- _WORK REQUEST_:
Only lines containing the string "bold" belong in the answer; find them in the records and copy them.

- _SUPPLIED ENTRIES_:
== Segment start ==

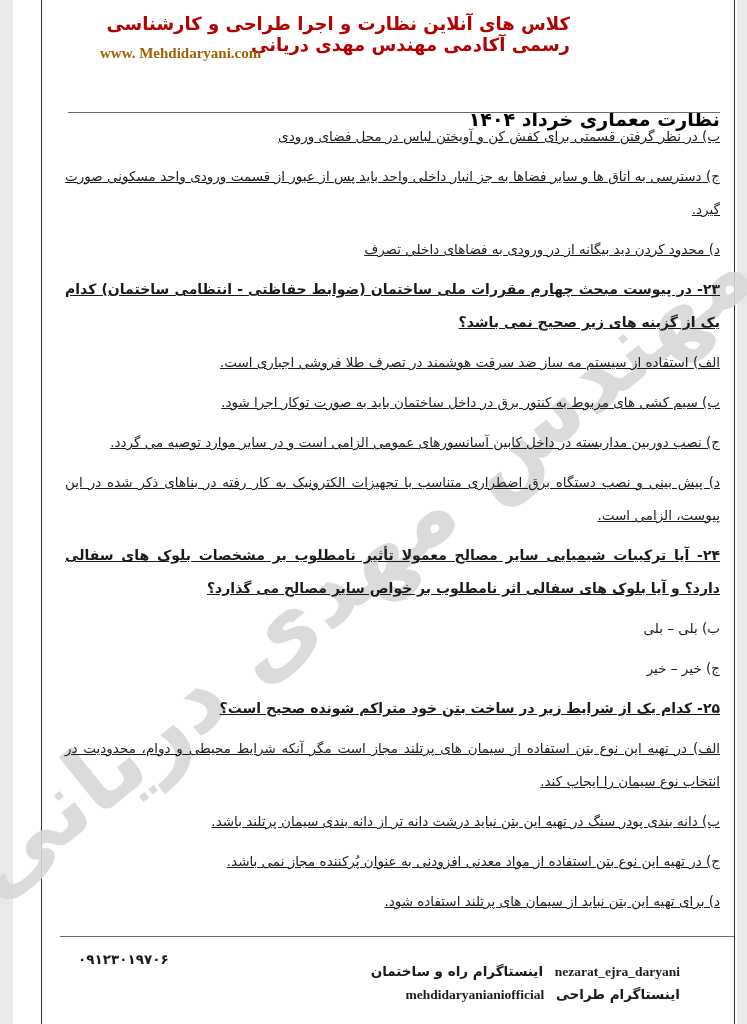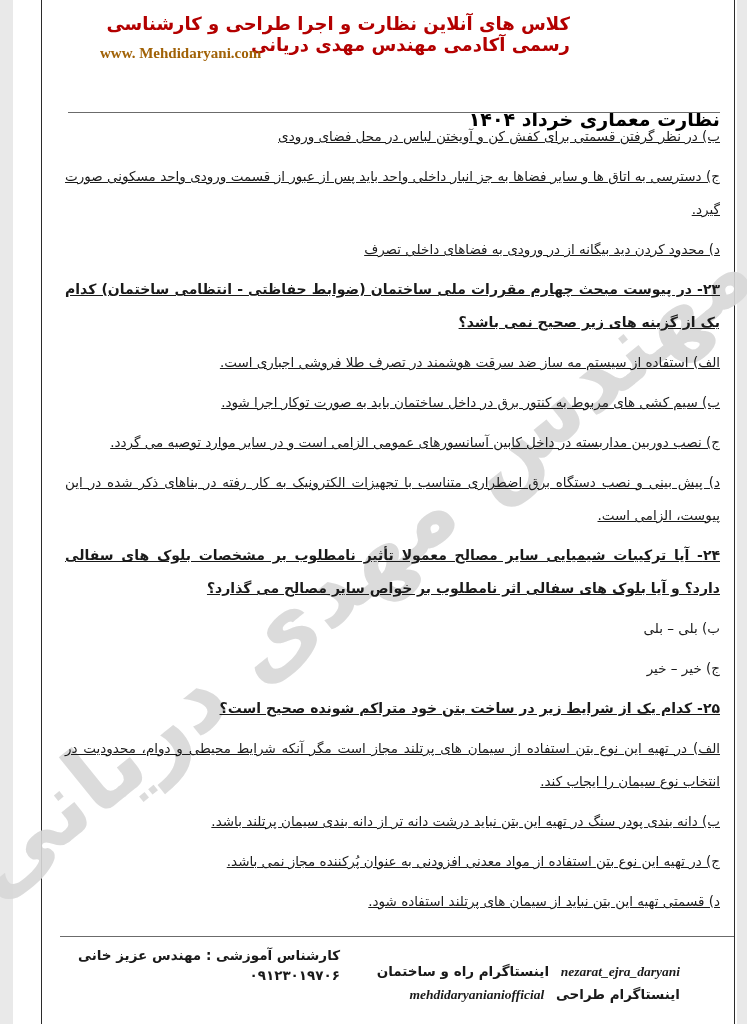--- a/index.html
+++ b/index.html
@@ -136,7 +136,7 @@
     <p class="opt">الف) در تهیه این نوع بتن استفاده از سیمان های پرتلند مجاز است مگر آنکه شرایط محیطی و دوام، محدودیت در انتخاب نوع سیمان را ایجاب کند.</p>
     <p class="opt">ب) دانه بندی پودر سنگ در تهیه این بتن نباید درشت دانه تر از دانه بندی سیمان پرتلند باشد.</p>
     <p class="opt">ج) در تهیه این نوع بتن استفاده از مواد معدنی افزودنی به عنوان پُرکننده مجاز نمی باشد.</p>
-    <p class="opt">د) قسمتی تهیه این بتن نباید از سیمان های پرتلند استفاده شود.</p>
+    <p class="opt">د) برای تهیه این بتن نباید از سیمان های پرتلند استفاده شود.</p>
   </div>
 
   <div class="rule rule-bottom"></div>

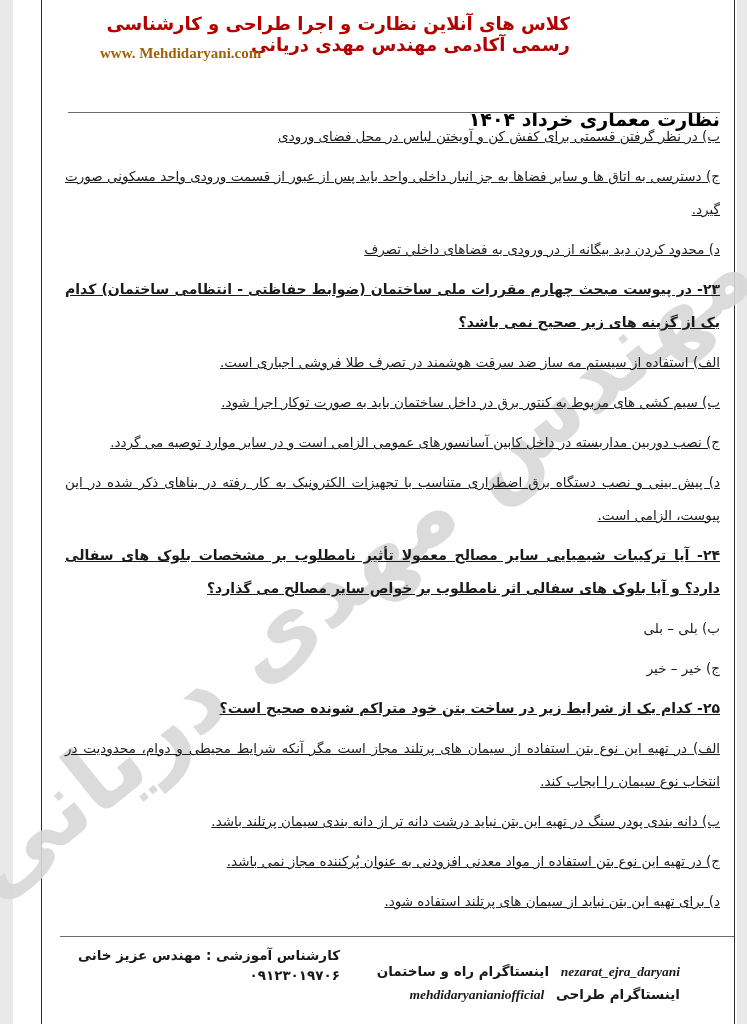--- a/index.html
+++ b/index.html
@@ -142,7 +142,6 @@
   <div class="rule rule-bottom"></div>
 
   <div class="footer-left">
-    <div class="trainer">کارشناس آموزشی : مهندس عزیز خانی</div>
     <div class="phone">۰۹۱۲۳۰۱۹۷۰۶</div>
   </div>
 

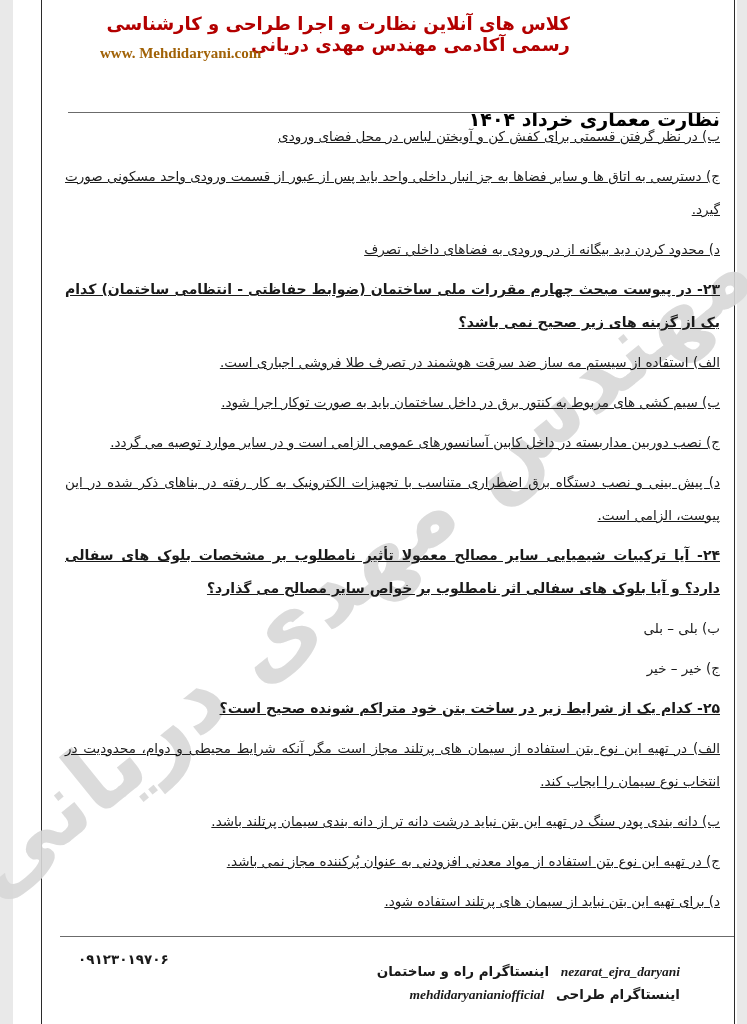--- a/index.html
+++ b/index.html
@@ -92,7 +92,7 @@
     font-size:13.5px;font-weight:bold;
   }
   .footer-right .insta-line{direction:ltr;margin-bottom:6px;white-space:nowrap;}
-  .footer-right .en{font-family:"Liberation Serif",serif;font-weight:bold;font-style:italic;}
+  .footer-right .en{font-family:"Liberation Serif",serif;font-weight:bold;}
   .footer-right span + span{margin-left:7px;}
 </style>
 </head>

== Segment end ==

- _SOLVED PROBLEM_:
     font-size:13.5px;font-weight:bold;
-  .footer-right .en{font-family:"Liberation Serif",serif;font-weight:bold;font-style:italic;}
+  .footer-right .en{font-family:"Liberation Serif",serif;font-weight:bold;}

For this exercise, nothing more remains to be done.